*** SOURCE MATERIAL ***
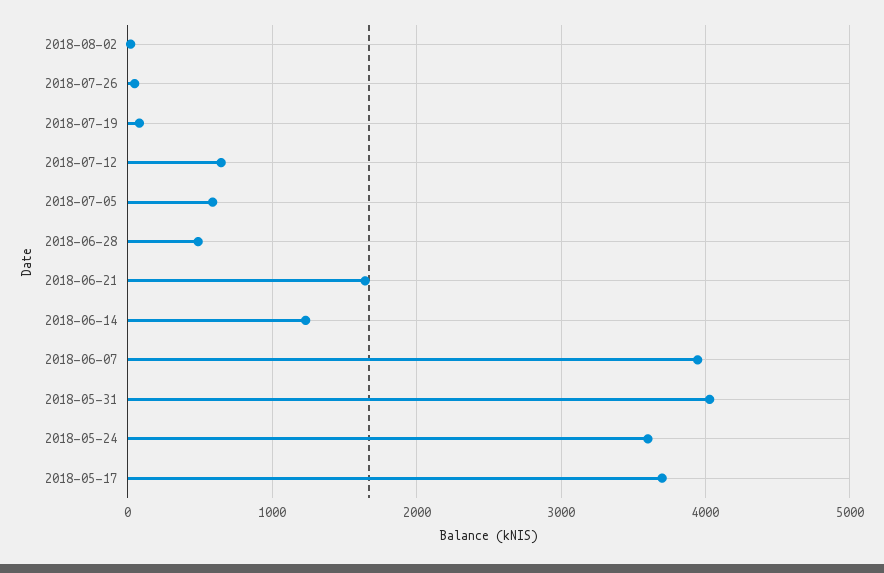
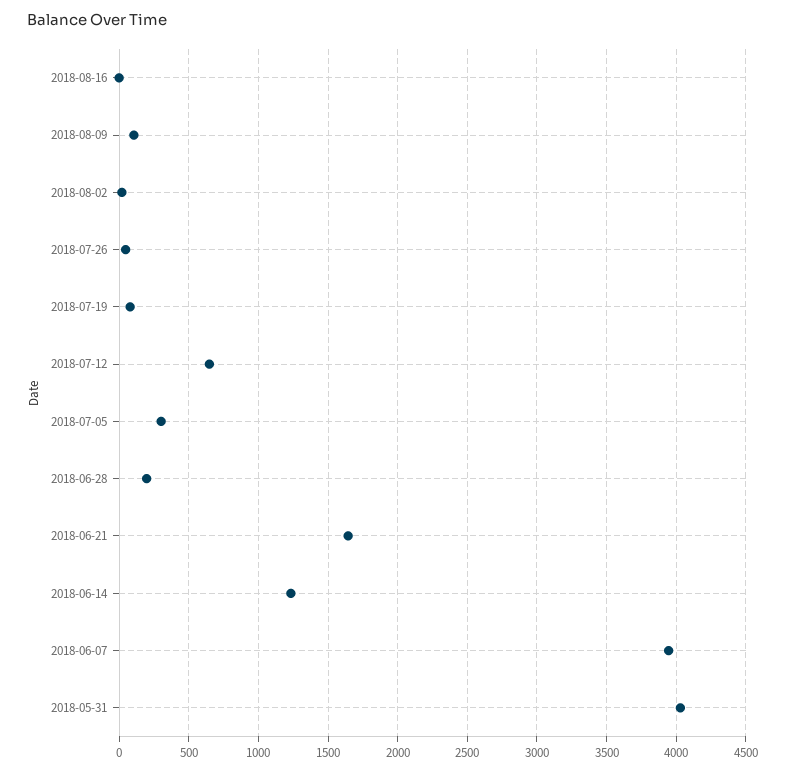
2018-07-05: 600 -> 300
2018-06-28: 500 -> 200
2018-05-24: 3600 -> none
2018-05-17: 3700 -> none
2018-08-16: none -> 0
2018-08-09: none -> 100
***
# HOW TO COMPLETE THIS TASK:
Your copy of the records must match them exactly, except that no pictures appear in it.

# RESPONSE AREA:
2018-07-05: 600 -> 300
2018-06-28: 500 -> 200
2018-05-24: 3600 -> none
2018-05-17: 3700 -> none
2018-08-16: none -> 0
2018-08-09: none -> 100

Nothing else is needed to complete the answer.